**Recorded data**
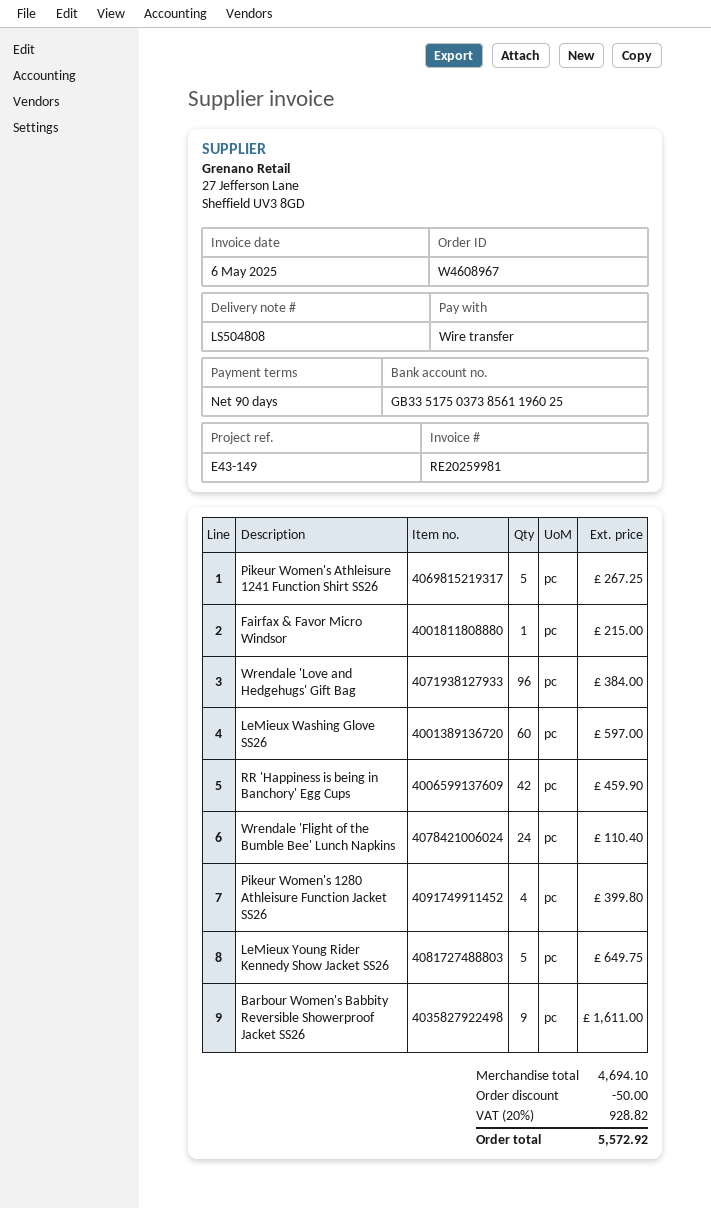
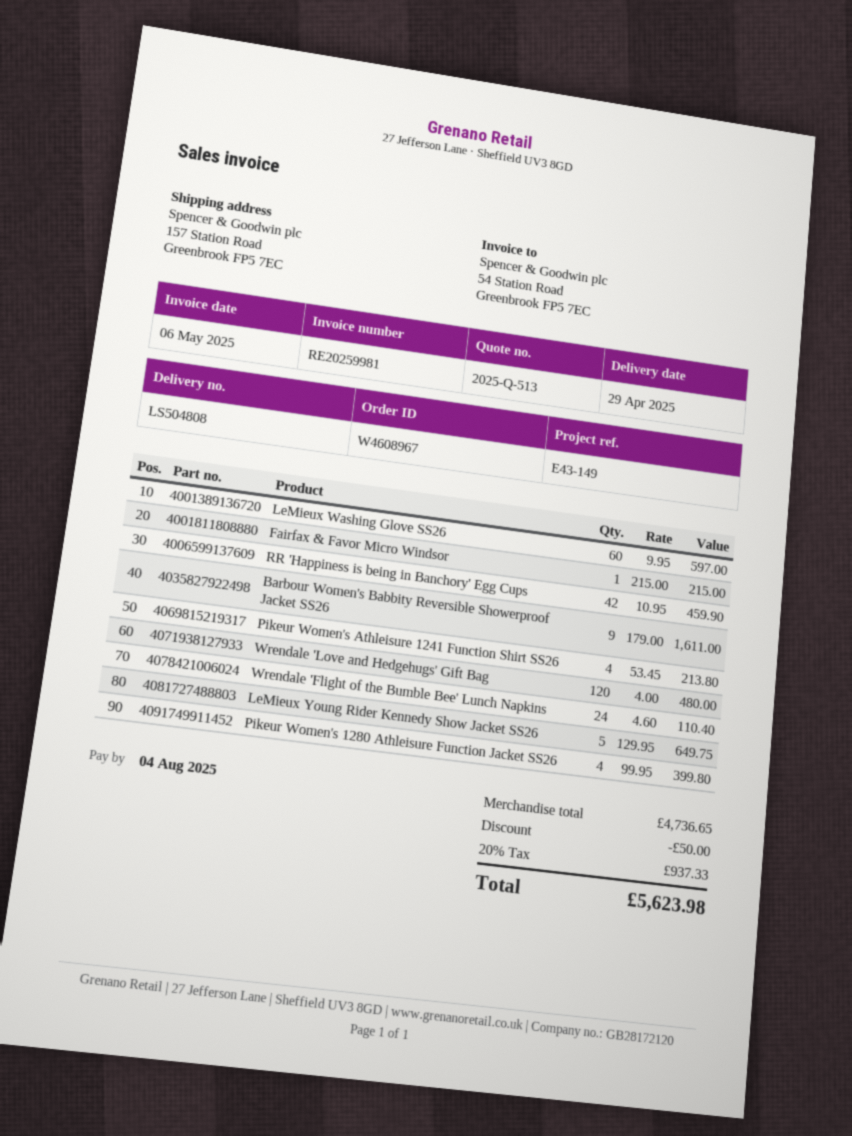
Pikeur Women's Athleisure 1241 Function Shirt SS26: 5 for 267.25 -> 4 for 213.80
Wrendale 'Love and Hedgehugs' Gift Bag: 96 for 384.00 -> 120 for 480.00
subtotal: 4694.10 -> 4736.65
tax: 20% = 928.82 -> 20% = 937.33
total: 5572.92 -> 5623.98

**Exercise details**
An exact, line-for-line copy is required: from the line containing "subtotal: 4694.10 -> 4736.65" through the final line of the listing above, both included, with nothing else.

**Reply to the exercise**
subtotal: 4694.10 -> 4736.65
tax: 20% = 928.82 -> 20% = 937.33
total: 5572.92 -> 5623.98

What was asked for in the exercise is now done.